Sappiamo che, per avere la detassazione dei premi, e quindi fruire dell’imposta sostitutiva pari ad una tassazione del 10%, la norma ha disposto che il dipendente debba avere un reddito di lavoro dipendente, riferito all’anno precedente, non superiore a 50 mila euro.

Sappiamo inoltre che, l’importo detassabile massimo è pari a 2000 euro lorde, elevabili a 2500 euro per la partecipazione paritetica dei lavoratori nell’organizzazione del lavoro.

La prima domanda senza ancora nessuna risposta è quella se sia possibile convertire in welfare, beneficiando della totale esenzione contributiva e fiscale, anche i premi di risultato dei dipendenti che invece superano i 50 mila euro di reddito.

Nessun istituto ha ancora specificato tale particolarità.

Puoi seguire le novità sul Walfare Aziendale in formato video o continuare la lettura sotto.

Un altro dubbio è se sarà possibile convertire in welfare anche la parte di premio di risultato che superi i 2000 mila euro.

Sono percettore di un reddito inferiore ai 50 mila euro, come posso gestire la parte di premio che eccede i 2000 euro? posso utilizzarla come welfare? Fermo restando che indubbiamente non potrò detassare la parte eccedente?

Ovviamente a seguito di questa domanda, ne sorge una seconda, ossia quella che, se ho un reddito superiore ai 50 mila, ovviamente non godo della tassazione agevolata, ma potrò convertire i miei premi comunque in welfare?

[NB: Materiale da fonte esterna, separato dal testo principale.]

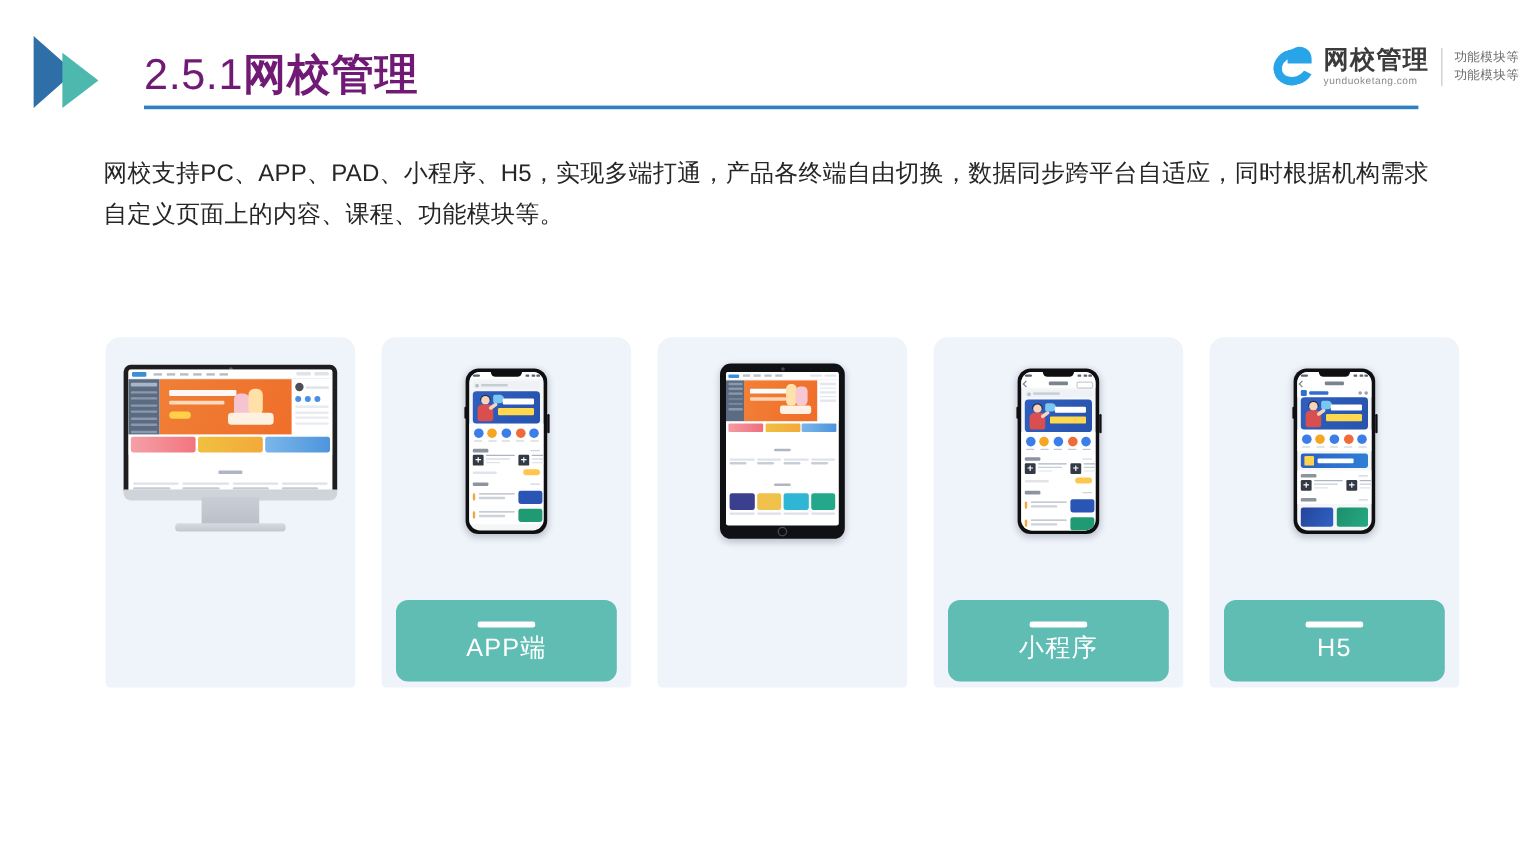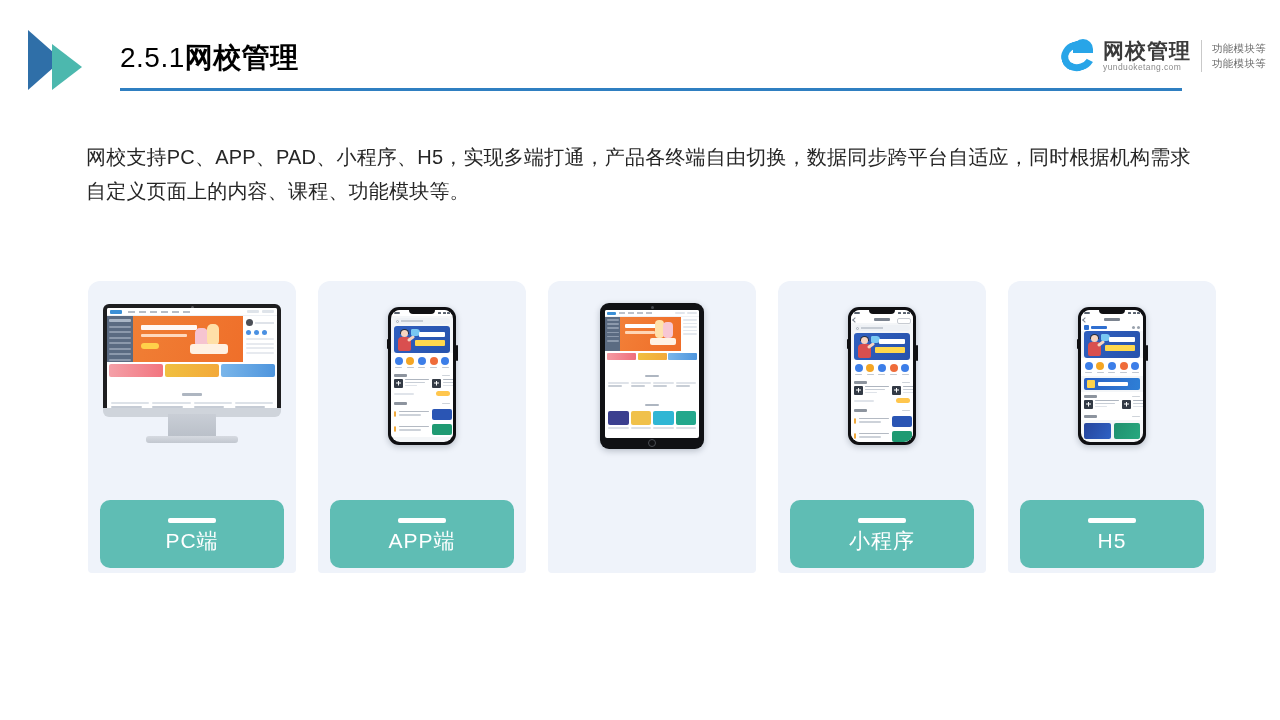"2.5.1网校管理" .title-text { color: #000000 -> #701a75; font-size: 28px -> 36px }
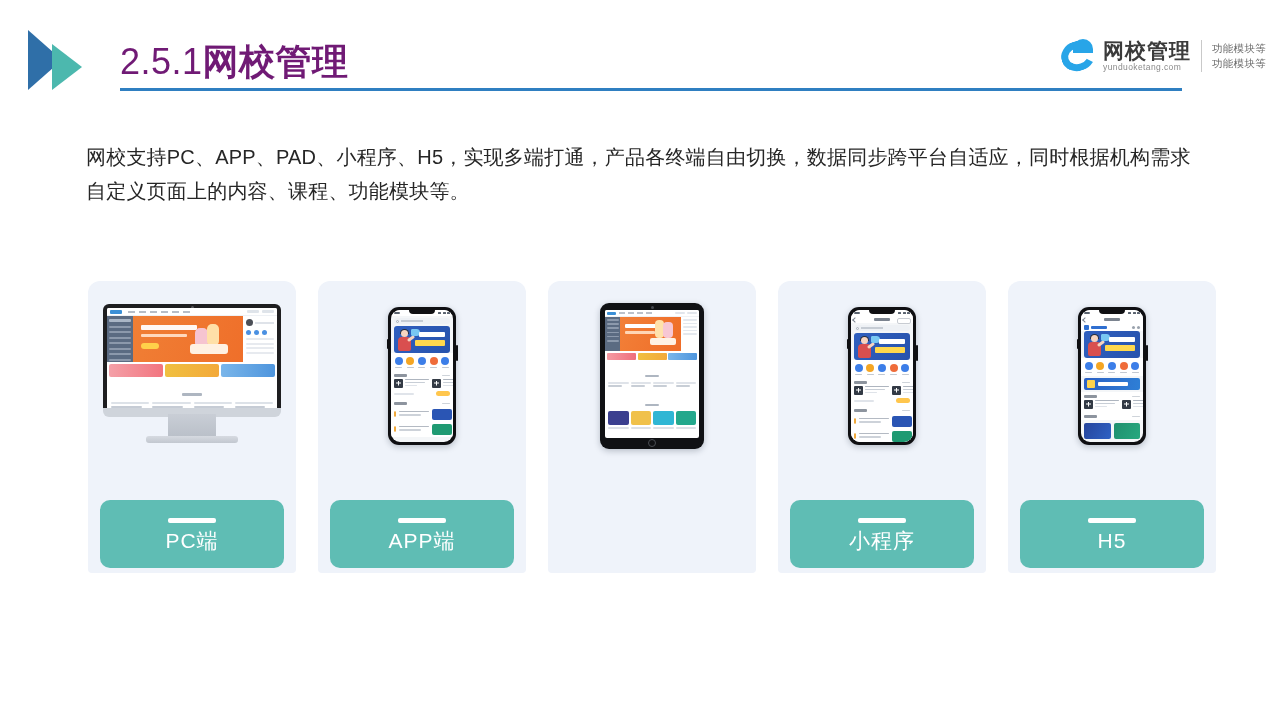"网校支持PC、APP、PAD、小程序、H5，实现多端打通，产品各终端自由切换，数" .body-copy { margin-top: 12px -> none }
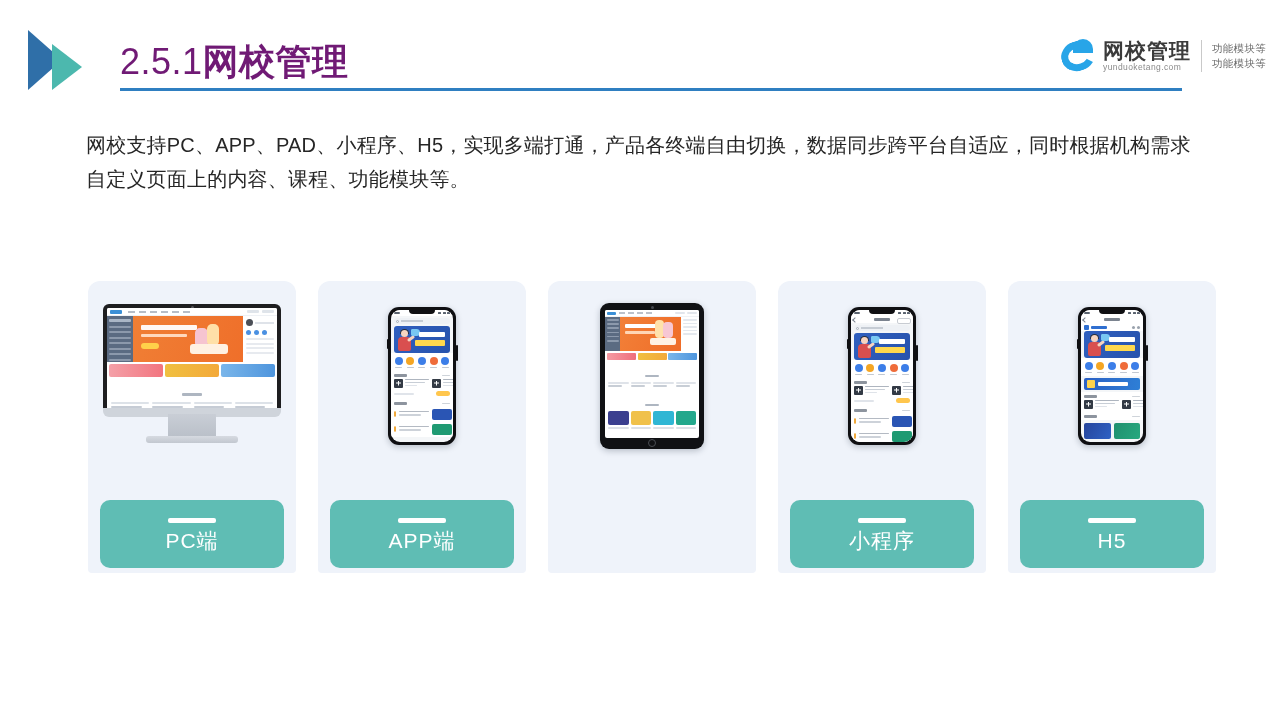"PC端" div.label { html: <div> <span></span> <span>PC端</span> </div> -> none }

Diversi sono stati gli orientamenti che fanno intendere che, considerato il limite di reddito imposto e stabilito, la ratio del legislatore sia quella di agevolare i percettori di reddito medio-basso. Motivo per il quale molti escludono la fattibilità di erogare welfare, esente da ogni imposizione fiscale e contributiva, anche per chi ha premi nella contrattazione di secondo livello con redditi più elevati dei 50 mila euro.

Risulta chiaro anche che oggi il datore di lavoro non si può permettere di incrementare i costi e il dipendente deve aumentare il proprio potere di acquisto, aumentando la competitività della propria retribuzione.

Un ultimo, ma non meno importante dubbio, riguarda l’inserimento nell’articolo 51 comma f) del Tuir del regolamento aziendale, richiamando l’articolo 100 che espressamente prevede la deducibilità per un importo pari al 5 per mille del costo azienda per le spese volontariamente sostenute dal datore di lavoro:

 TABELLA Tool2

Ci si chiede se la deducibilità complessiva dal reddito di impresa, risulta tale anche con accordi e regolamenti aziendali, differenti da accordi di secondo livello, oppure se per essi rimane il limite dei 5 per mille.

Viste le considerazioni sopra, non resta che attendere dei chiarimenti da parte dell’agenzia delle entrate, previsti a breve, che consentiranno alle aziende di fare delle valutazioni specifiche su ogni singola realtà mettendola nella posizione di poter scegliere quanto meglio per l’azienda e per i propri dipendenti.